AUX HORIZONS RÉANIMÉS — TOPO SUR « PERSPECTIVES SUR L’ANIMALITÉ. VULNÉRABILITÉ, EMPATHIE, STATUT MORAL » SOUS LA DIRECTION DE SÉBASTIEN BOUCHARD ET D’ENRIQUE UTRIA

 

 

« (contre le vitalisme) : L’affirmation d’une continuité entre l’univers physico-chimique et celui de la biologie s’est maintenue pendant des siècles et s’est affirmée comme la seule valable. »
p.84 in Les corps transfigurés, Michel Tibon-Cornillot (édition MF – 2010, nouvelle édition)

 

« L’anticipation de la multiplicité des points de vue est bien prise en compte des possibles, incarnés par les points de vue d’autrui, grâce à un processus de pluralisation perspective. »
p.402 in Le lieu de l’universel, Isabelle Thomas-Fogiel (Seuil – 2015)

 

 

“Biosom ; bio-cogito ; cosmo-cogito.”
p.171 in Hominescence, Michel Serres (Le livre de poche – 2003)

 

 

 

   Dans la postface de l’ouvrage collectif intitulé Perspectives sur l’animalité. Vulnérabilité, empathie, statut moral, il est affirmé que durant très longtemps s’est reproduit une répugnance de la philosophie occidentale à penser la dimension animale de l’existence humaine[1]. Cela est tout à fait exact, au point que lorsque nous sommes devenu.e.s véganes, notamment grâce à nos lectures, K. m’avait vertement questionné : « Et dans toute la philosophie que tu as lue, il n’y avait rien sur les animaux ? » Hélas, non en effet, ou alors sous des formulations sans cesse négatives comme on trouve chez Martin Heidegger ou Descartes, de sorte que même lorsqu’il y est question des animaux on les ignore purement et simplement, cela ne vient à l’esprit que de façon transparente[2], dans la vérité de leur plus stricte existence en tant que phénomène biologique individué au sein du multiple. J’avais donc alors un peu — bêtement — honte, comme Jacques Derrida nu sous le regard déshabillant de son chat. J’étais tout à coup le réceptacle d’une accusation infinie — portée à travers moi à l’encontre des philosophailleurs de tous temps — au sujet des animaux à la fois symboliquement et réellement chosifiés, c’est-à-dire stricto sensu : désanimés.
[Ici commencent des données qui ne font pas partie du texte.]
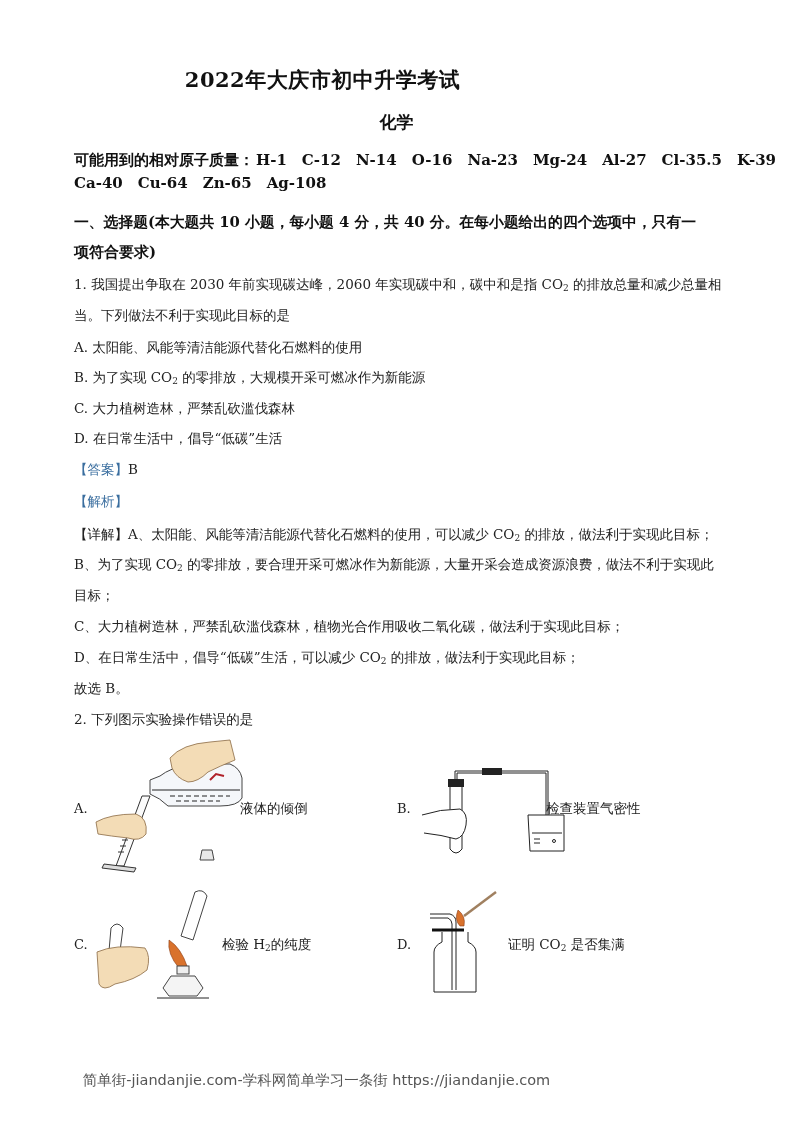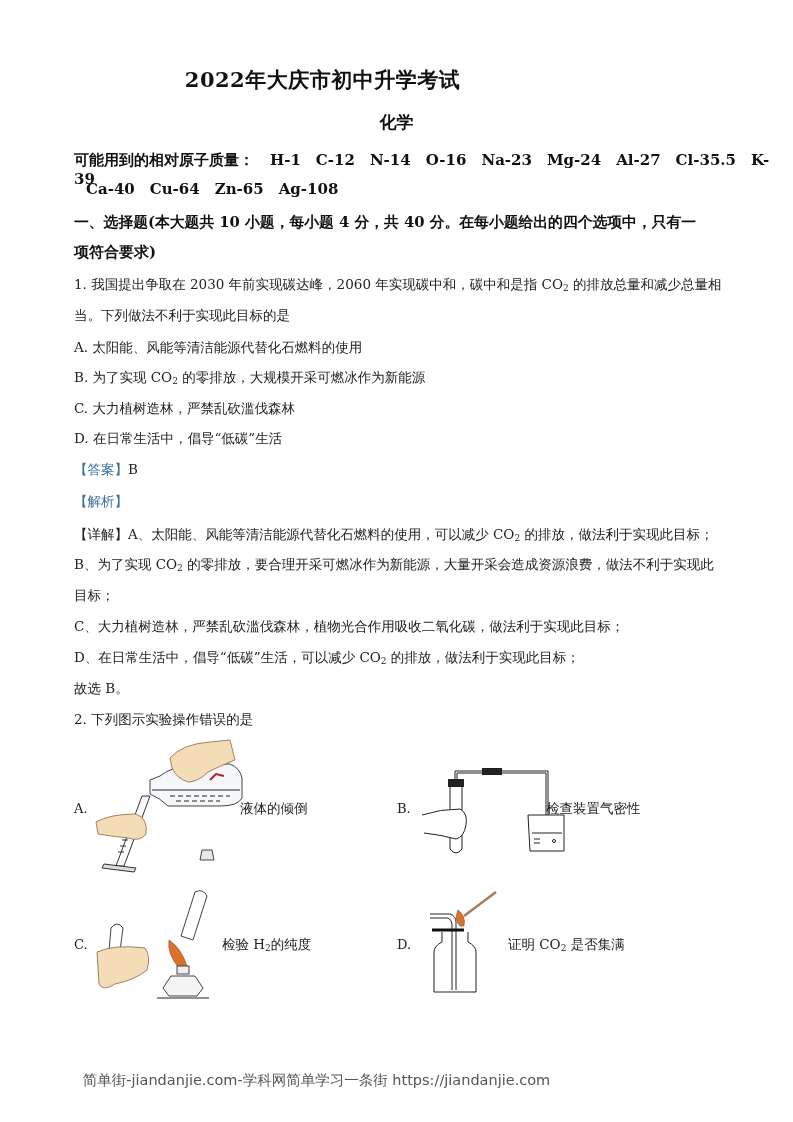--- a/index.html
+++ b/index.html
@@ -38,7 +38,7 @@
 <div class="abs subtitle">化学</div>
 
 <div class="abs bold-line masses" style="top:151px;">
-  <span style="margin-right:16px;">可能用到的相对原子质量：</span><span>H-1</span><span>C-12</span><span>N-14</span><span>O-16</span><span>Na-23</span><span>Mg-24</span><span>Al-27</span><span>Cl-35.5</span><span>K-39</span>
+  <span style="margin-right:2px;">可能用到的相对原子质量：</span><span>H-1</span><span>C-12</span><span>N-14</span><span>O-16</span><span>Na-23</span><span>Mg-24</span><span>Al-27</span><span>Cl-35.5</span><span>K-39</span>
 </div>
 <div class="abs bold-line masses" style="top:180px;margin-left:12px;">
   <span>Ca-40</span><span>Cu-64</span><span>Zn-65</span><span>Ag-108</span>

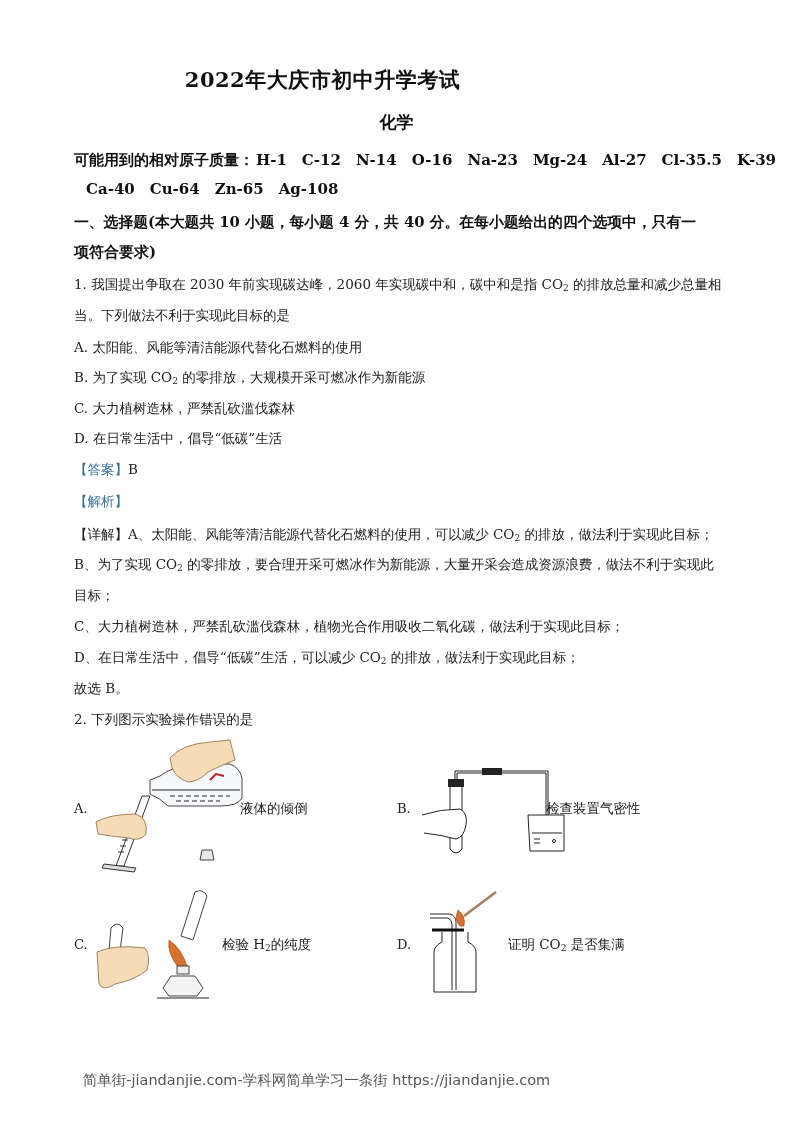--- a/index.html
+++ b/index.html
@@ -40,7 +40,7 @@
 <div class="abs bold-line masses" style="top:151px;">
   <span style="margin-right:2px;">可能用到的相对原子质量：</span><span>H-1</span><span>C-12</span><span>N-14</span><span>O-16</span><span>Na-23</span><span>Mg-24</span><span>Al-27</span><span>Cl-35.5</span><span>K-39</span>
 </div>
-<div class="abs bold-line masses" style="top:180px;margin-left:12px;">
+<div class="abs bold-line masses" style="top:174px;">
   <span>Ca-40</span><span>Cu-64</span><span>Zn-65</span><span>Ag-108</span>
 </div>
Voilà tout ce à quoi des siècles de métaphysique aristotélicienne, cartésienne puis heideggérienne semblait avoir mené : à l’anéantissement animal. Mais, direz-vous, quoi de différent d’avec la transformation croissante et s’accélérant des modus vivendi en modus de plus en plus spécifiquement operendi via le procès de l’élevage devenu industrie pure ? Rien en effet. Si seulement, d’ailleurs, il ne s’était agi que de philosophie et non pas d’exploitation véritable…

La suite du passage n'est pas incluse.